Btw, indy, why is nobody interested in my "naked unicycling" thread?Nicebat: party animal.
-
move_over_fatso — 18 years ago(August 21, 2007 06:29 PM)
Why does Annie obsess about trash???
Lord, you people are dense. HAVE ANY OF YOU EVER BEEN MARRIED?!?! Have you ever seen your friends get married and divorce 10 years later?The trash obsession has symbolic significance in the movie.
What do married couples do when they are in superficially perfect marriages? They look for trivial flaws in their situation. Anything. The thing they find cute when they get married becomes unbearable years later. Its a subconscious psychological mechanism to find excuse to doing something they don't want to do (divorce). The marriage is obviously empty, vapid, hollow. Its a loveless marriage. That is unconciously unacceptable to Annie.
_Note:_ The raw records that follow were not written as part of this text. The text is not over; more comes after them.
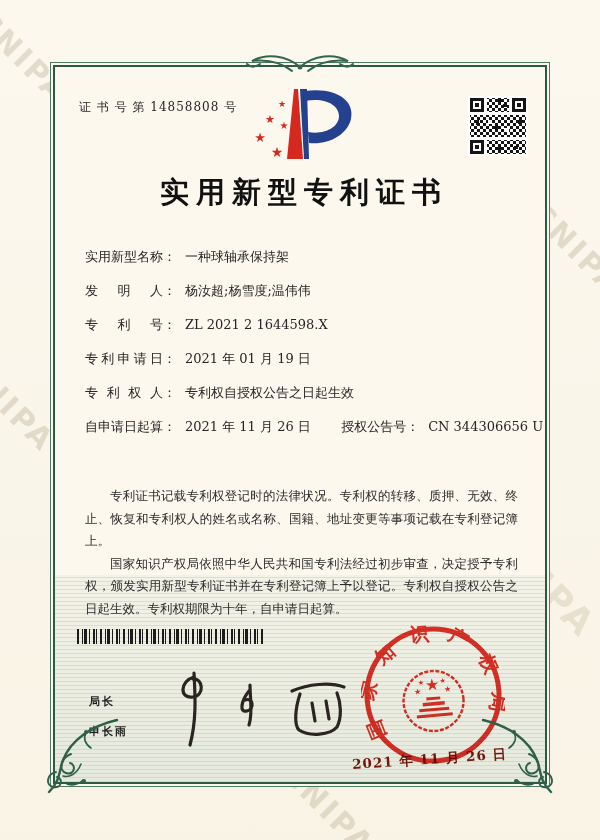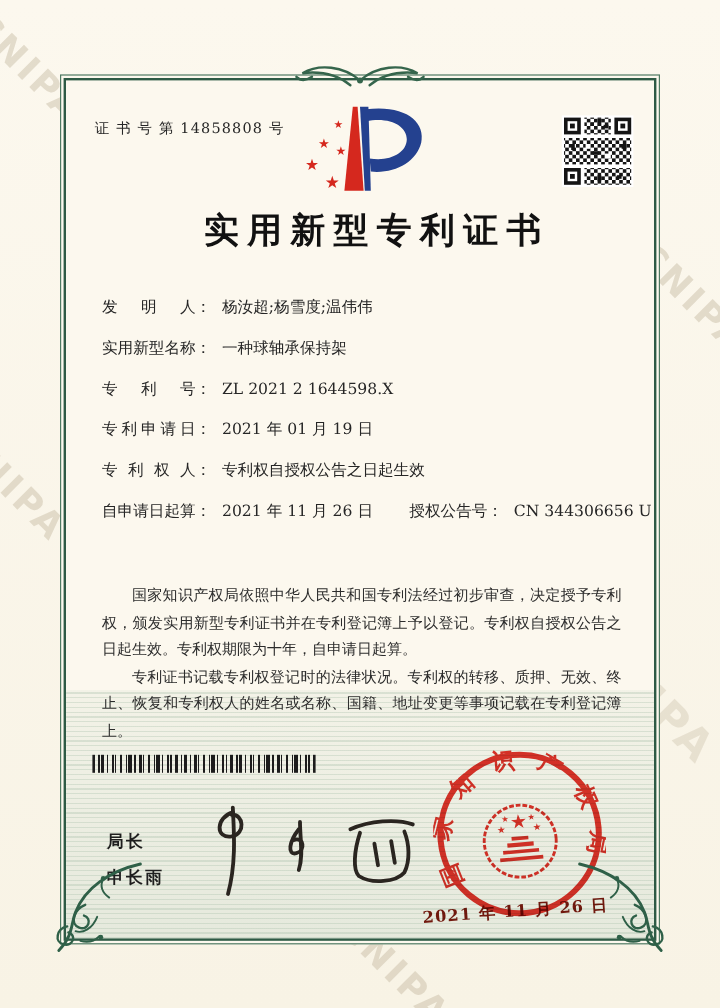--- a/index.html
+++ b/index.html
@@ -33,7 +33,7 @@
   .cert-no{position:absolute;left:28px;top:36px;font-size:12px;letter-spacing:1px;z-index:2;}
   .logo{position:absolute;left:186px;top:22px;z-index:2;}
   .qr{position:absolute;right:21px;top:33px;z-index:2;}
-  .title{position:absolute;left:14px;top:110px;width:100%;text-align:center;
+  .title{position:absolute;left:4px;top:110px;width:100%;text-align:center;
     font-size:29px;font-weight:bold;letter-spacing:7px;z-index:2;color:#111;}
   
   .fields{position:absolute;left:34px;top:183px;right:28px;z-index:2;}

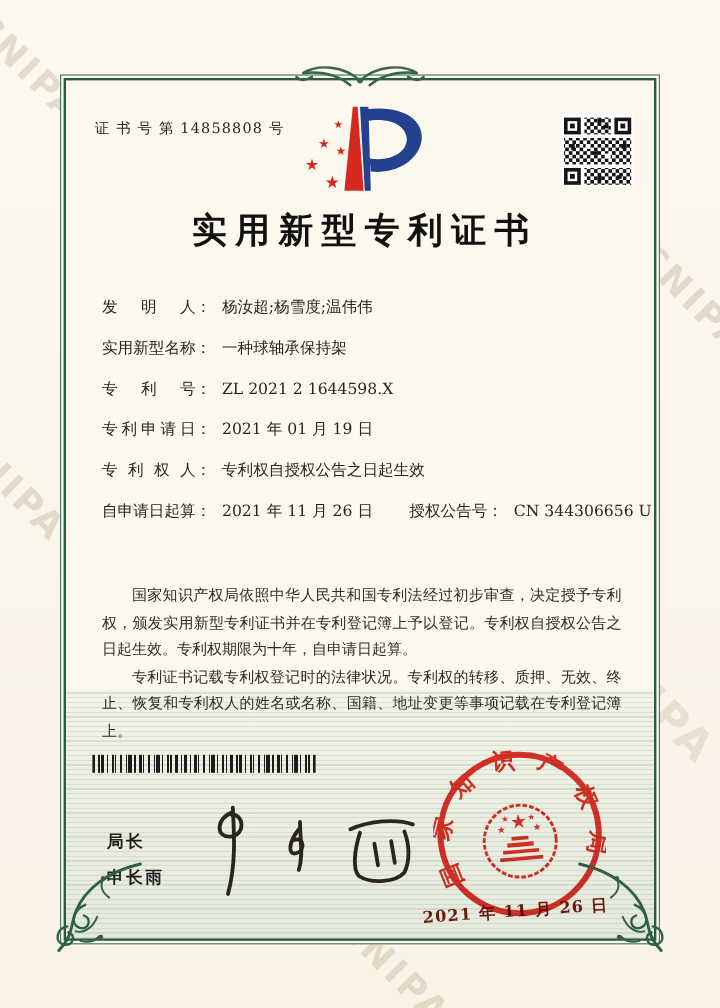--- a/index.html
+++ b/index.html
@@ -173,10 +173,10 @@
 
     <div class="fields">
       <div class="row">
+        <span class="f-label">实用新型名称</span><span class="f-colon">：</span><span>一种球轴承保持架</span>
+      </div>
+      <div class="row">
         <span class="f-label">发明人</span><span class="f-colon">：</span><span>杨汝超;杨雪度;温伟伟</span>
-      </div>
-      <div class="row">
-        <span class="f-label">实用新型名称</span><span class="f-colon">：</span><span>一种球轴承保持架</span>
       </div>
       <div class="row">
         <span class="f-label">专利号</span><span class="f-colon">：</span><span>ZL 2021 2 1644598.X</span>

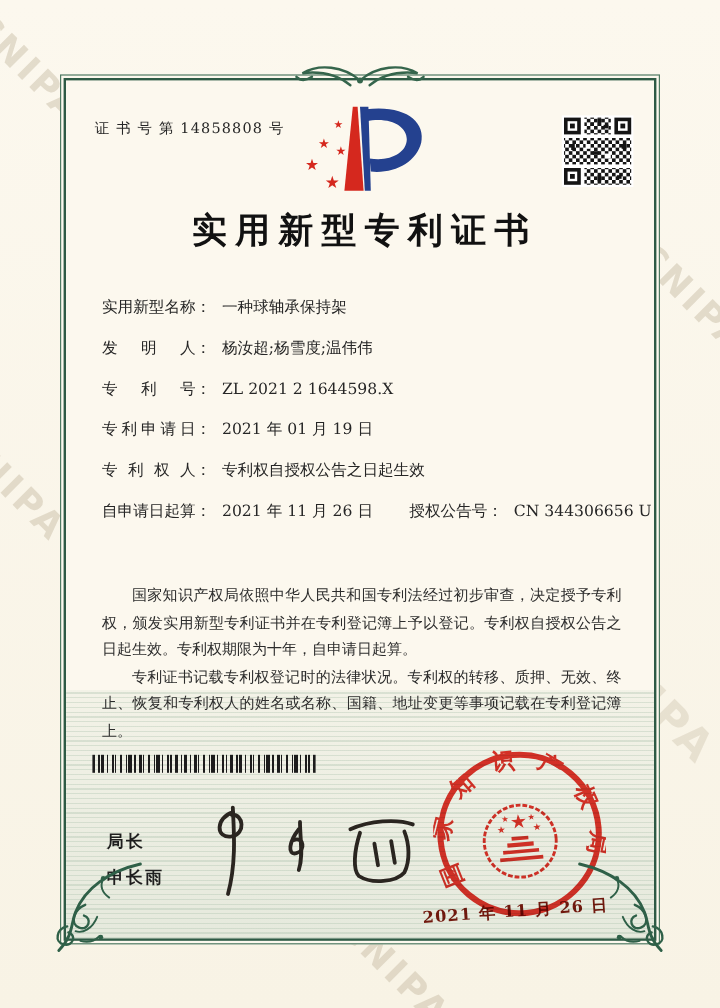--- a/index.html
+++ b/index.html
@@ -198,8 +198,8 @@
     </div>
 
     <div class="paras">
+      <p>专利证书记载专利权登记时的法律状况。专利权的转移、质押、无效、终止、恢复和专利权人的姓名或名称、国籍、地址变更等事项记载在专利登记簿上。</p>
       <p>国家知识产权局依照中华人民共和国专利法经过初步审查，决定授予专利权，颁发实用新型专利证书并在专利登记簿上予以登记。专利权自授权公告之日起生效。专利权期限为十年，自申请日起算。</p>
-      <p>专利证书记载专利权登记时的法律状况。专利权的转移、质押、无效、终止、恢复和专利权人的姓名或名称、国籍、地址变更等事项记载在专利登记簿上。</p>
     </div>
 
     <div class="barcode"></div>

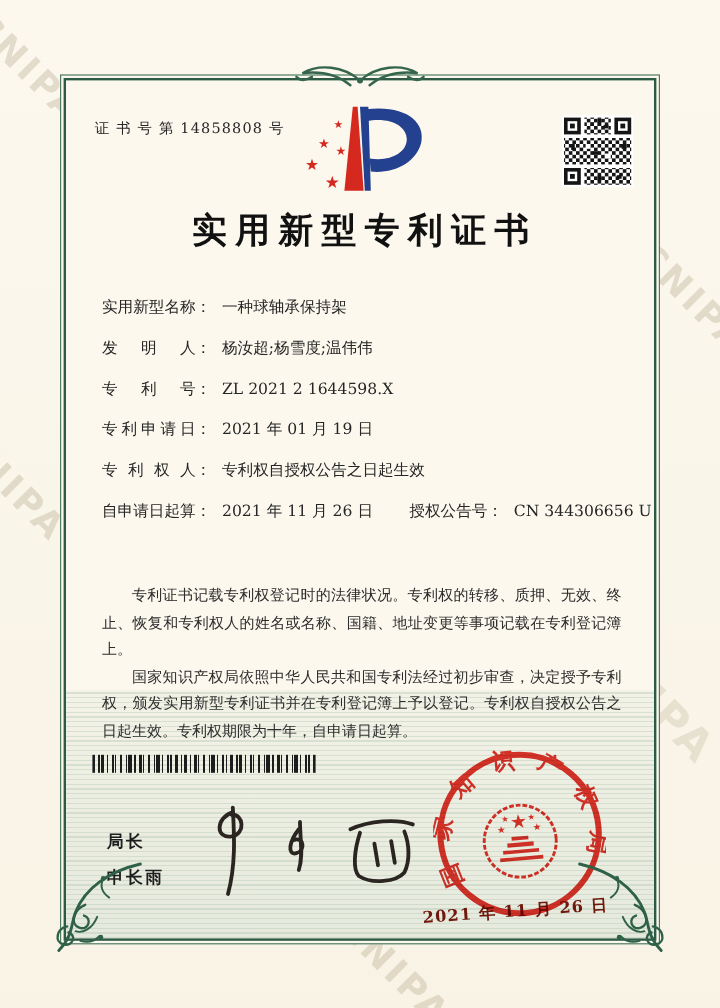--- a/index.html
+++ b/index.html
@@ -53,7 +53,7 @@
       #1c1c1c 19px 20px,transparent 20px 23px);}
   .signer{position:absolute;left:38px;top:624px;z-index:2;
     font-family:"DejaVu Sans","Liberation Sans",sans-serif;
-    font-size:14px;font-weight:600;color:#1e1e1e;line-height:30px;letter-spacing:2px;}
+    font-size:11px;font-weight:600;color:#1e1e1e;line-height:30px;letter-spacing:2px;}
   .signature{position:absolute;left:103px;top:602px;z-index:3;}
   .seal{position:absolute;left:310px;top:560px;z-index:3;mix-blend-mode:multiply;}
   .seal-date{position:absolute;left:301px;top:687px;width:175px;z-index:4;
But when its surface appearance is "perfect", its hard to justify breaking one's vows to your partner and God, admit failure as a wife, experience economic hardship, and social loss of position.
Trash could also represent her feeling that her husband is not fulfilling his duties as husband. Many families settle on familial chores between hubby and wife. The wife cooks & the husband does the dishes and takes out the garbage.
It was probably put into the movie to lampoon vacuous yuppie couples whining about the environment, or the quality of the yardwork, rather than what really matters: the marriage.Why on earth Soderburgh use a guy who can't make emotional contact to other women (and thus have sex), as the trigger for the failing marriage beats me. Other than a more interesting film. Once Annie does the tape, she commits marital infidelity (though not physical). Once she realizes her marriage is over, grasps the nature of Graham's dysfunction, and then proceeds to do Graham, it makes a wonderful allegory as to what was wrong with her surface perfect marriage and her decision to leave it for a "real relationship", which are two people who need, love, and actually interact with each other.
-
stavrogin1871 — 11 years ago(March 01, 2015 03:30 AM)
Yeah I think it's obvious that the 'trash' reflects her attitude to her sexual energy. It keeps on trying to escape her efforts to repress it. Everything that happens in the film is basically a consequence of sexual repression (dysfunctional marriage, subsequent affair, video fetish). The fact that she sees the sexual energy as trash (an object of disgust and fear) is the central problem explored in the film and resolved to a degree when she adopts a healthier attitude towards it.
-
chris_court_dobson — 16 years ago(April 03, 2010 10:39 AM)
I've heard its quite common for people to go to psychiatrists and make up dreams, obsessions and worries in order to deflect the psychiatrist from the real issue. That's my interpretation of why Ann is talking about trash. The way the lines are spoken makes it seem performative and dishonest, in fact she is dishonest thoughout the whole scene ( in the sense she is not being honest with herself ) . She is saying what she thinks the psychiatrist and society in general would like to hear.
-
FlaggingCard — 15 years ago(November 04, 2010 11:32 AM)
It's amazing to me that people don't get this, it's so obvious. True, her conscious obsessing on trash may be deflecting by obsessing on something she has no control over. But, the endless trash producing trash can is obviously her husband and his lying. In the story, her dreaming of that is her subconscious trying to tell her, "hey stupid, pay attention something's up; your husband is producing an endless stream of garbage/lies." Or on the film/text level it's a metaphor for the same thing. Her husband is the garbage can and his lying is the garbage. That simple.